Work required: In the data below, the answer is the run of lines from the line containing "(267, 276) none -> (481, 315) //" through the line containing "(177, 1236) none -> (427, 1310) //", both included; print it exactly and nothing else.

Extracted entries:
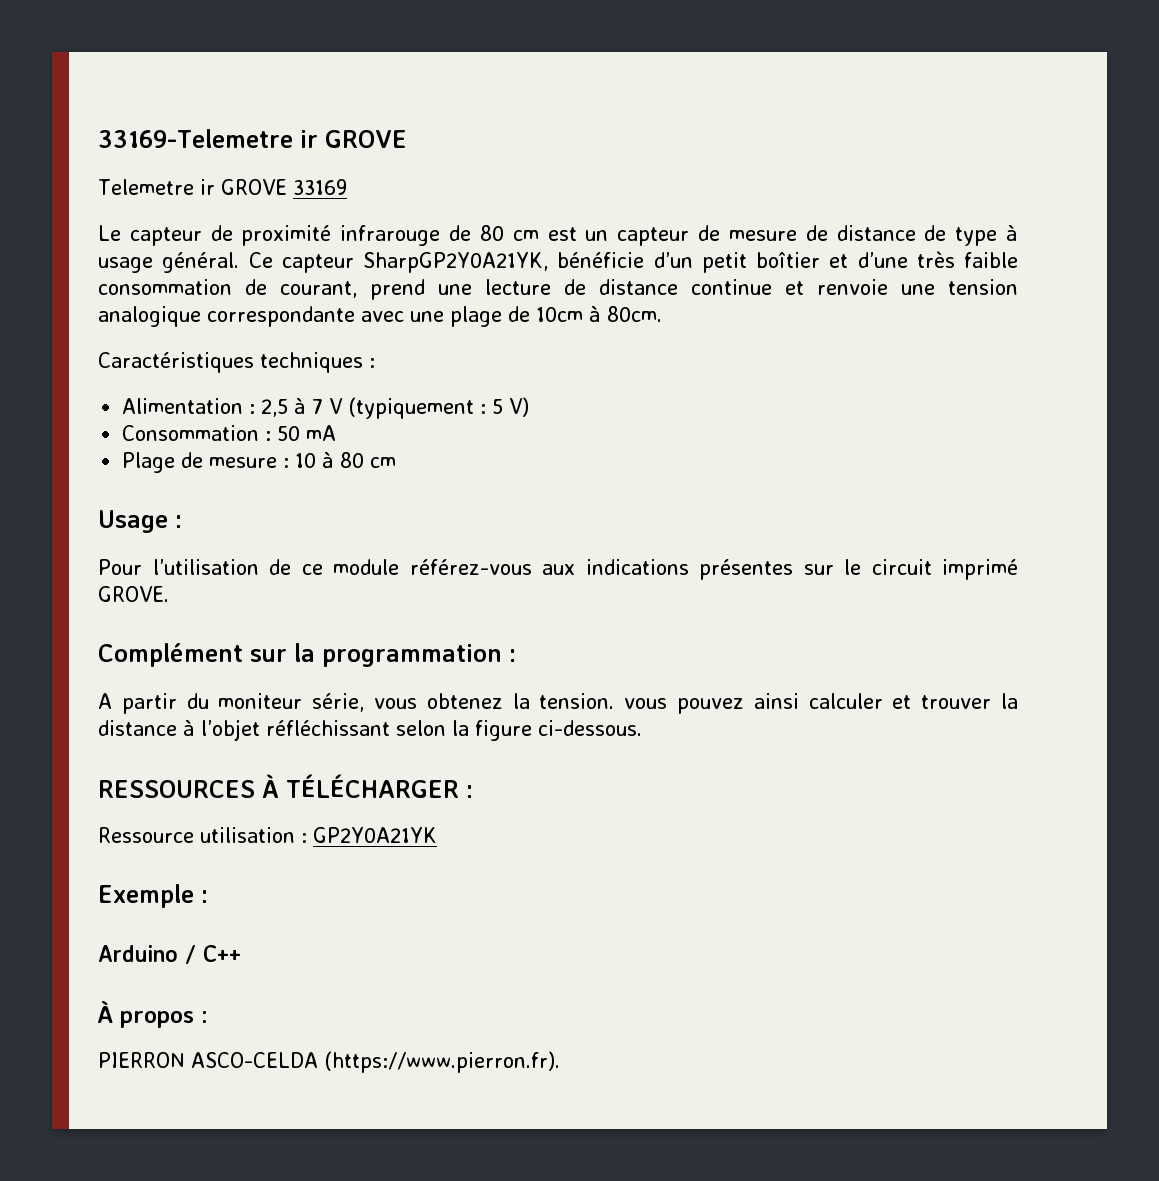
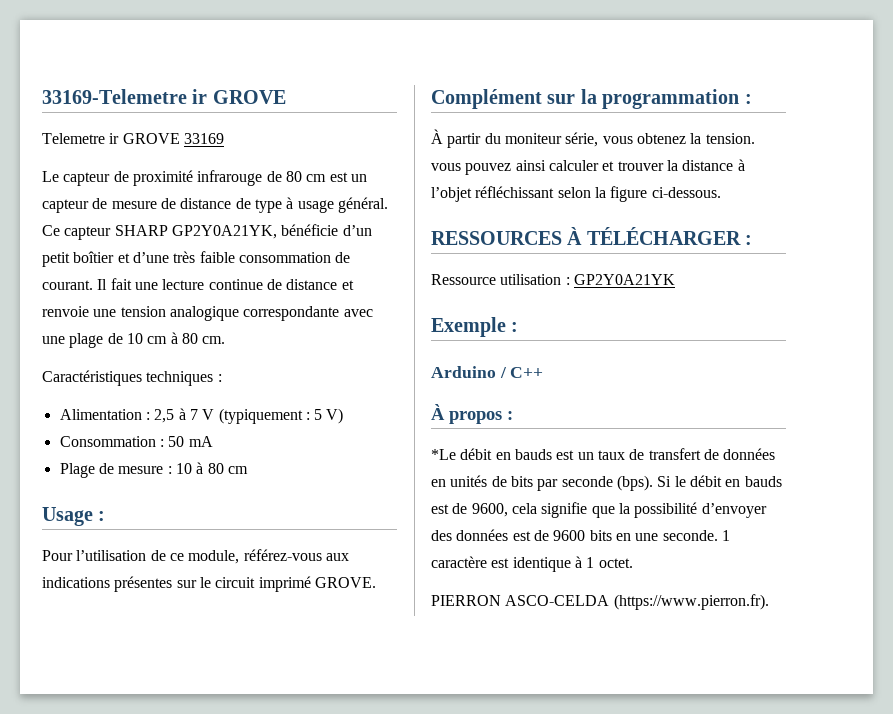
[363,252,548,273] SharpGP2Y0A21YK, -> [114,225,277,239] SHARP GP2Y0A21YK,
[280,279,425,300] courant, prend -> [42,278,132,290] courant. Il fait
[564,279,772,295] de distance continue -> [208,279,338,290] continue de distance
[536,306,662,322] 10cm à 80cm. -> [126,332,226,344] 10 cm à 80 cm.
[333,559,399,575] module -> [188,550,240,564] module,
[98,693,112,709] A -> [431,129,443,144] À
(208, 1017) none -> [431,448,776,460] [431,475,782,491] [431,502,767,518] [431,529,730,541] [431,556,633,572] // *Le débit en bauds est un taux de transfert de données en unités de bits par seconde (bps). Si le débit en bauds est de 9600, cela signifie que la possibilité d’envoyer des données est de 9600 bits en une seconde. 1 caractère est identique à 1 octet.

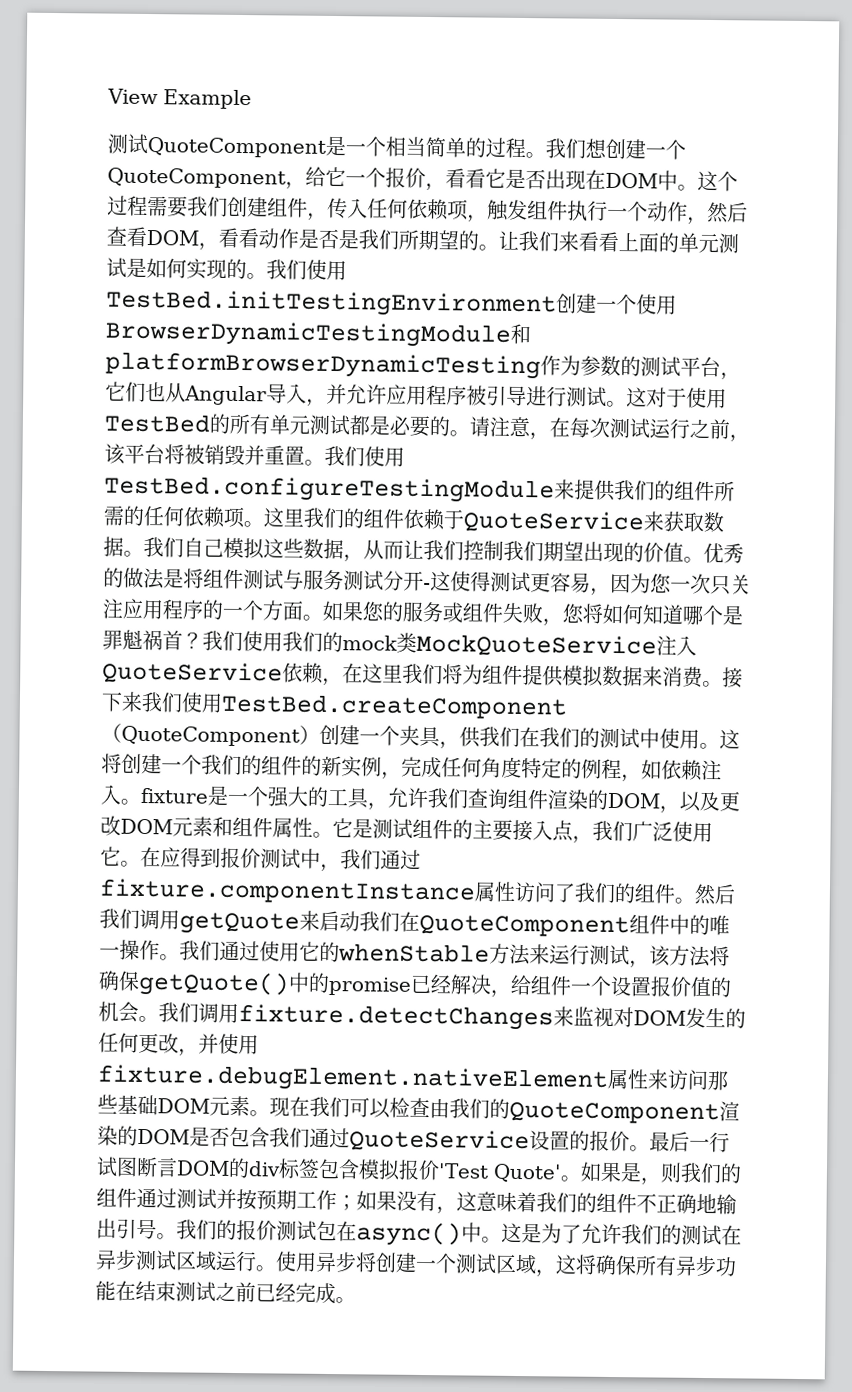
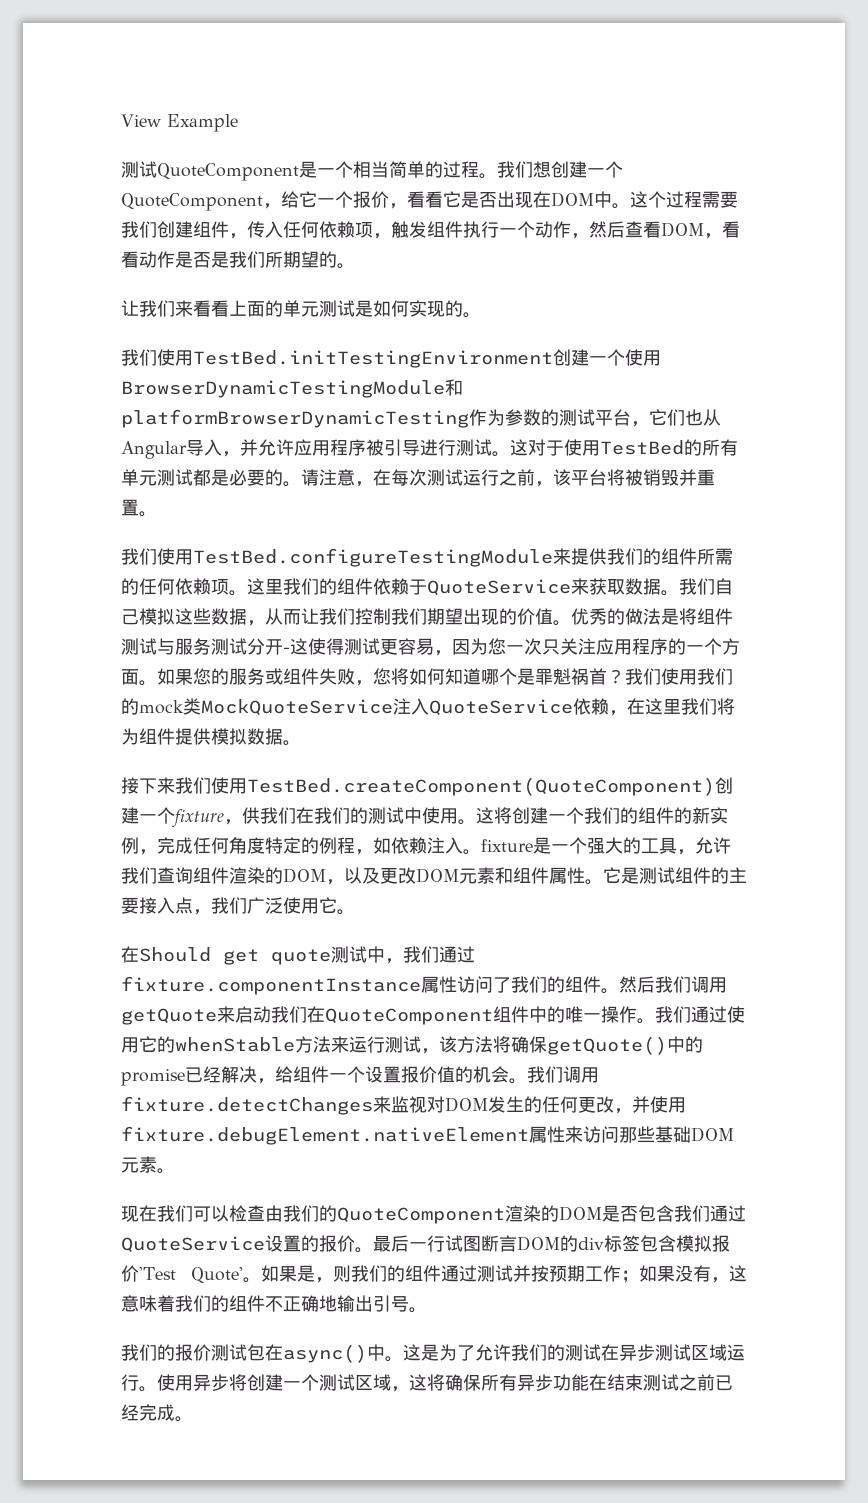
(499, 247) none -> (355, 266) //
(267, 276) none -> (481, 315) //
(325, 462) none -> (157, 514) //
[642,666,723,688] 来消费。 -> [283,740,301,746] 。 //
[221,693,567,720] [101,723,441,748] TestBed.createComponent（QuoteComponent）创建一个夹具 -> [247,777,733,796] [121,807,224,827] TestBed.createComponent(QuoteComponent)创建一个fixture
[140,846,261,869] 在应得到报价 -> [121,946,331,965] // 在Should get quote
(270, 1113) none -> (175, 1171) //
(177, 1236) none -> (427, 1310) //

==

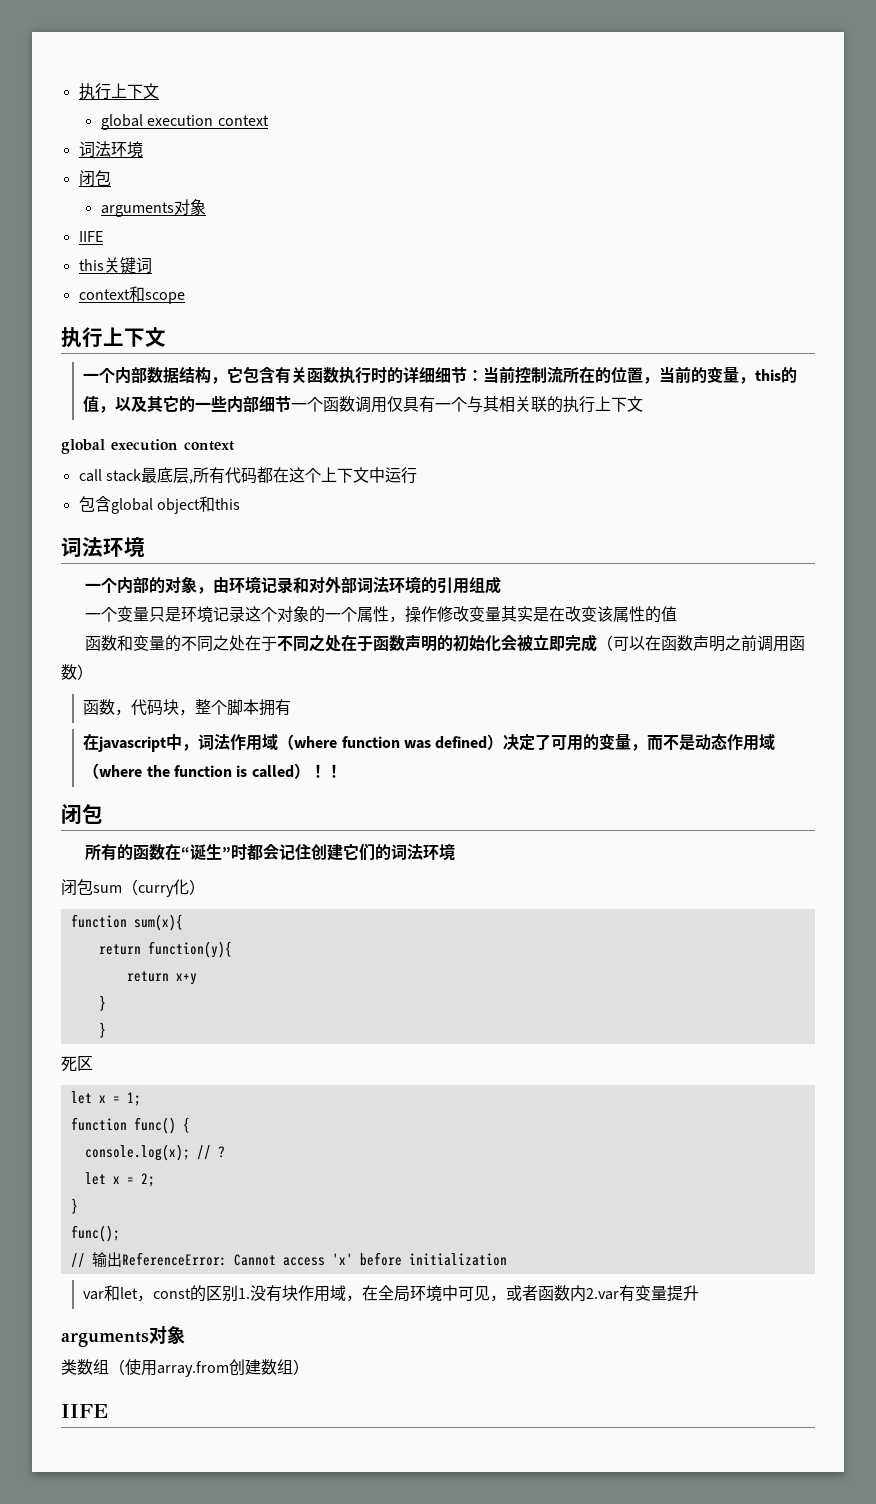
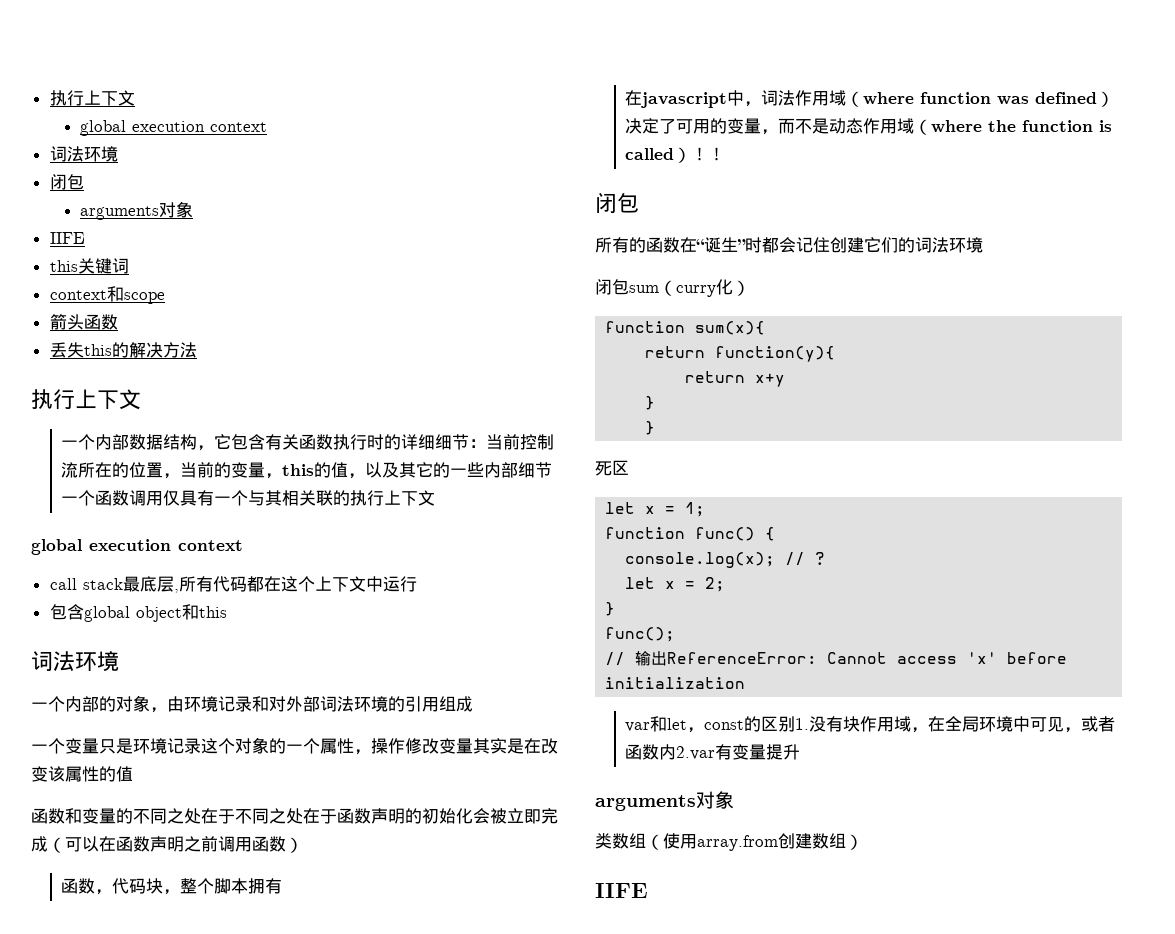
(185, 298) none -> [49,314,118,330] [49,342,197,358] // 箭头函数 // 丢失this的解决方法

Answer space:
(267, 276) none -> (481, 315) //
(325, 462) none -> (157, 514) //
[642,666,723,688] 来消费。 -> [283,740,301,746] 。 //
[221,693,567,720] [101,723,441,748] TestBed.createComponent（QuoteComponent）创建一个夹具 -> [247,777,733,796] [121,807,224,827] TestBed.createComponent(QuoteComponent)创建一个fixture
[140,846,261,869] 在应得到报价 -> [121,946,331,965] // 在Should get quote
(270, 1113) none -> (175, 1171) //
(177, 1236) none -> (427, 1310) //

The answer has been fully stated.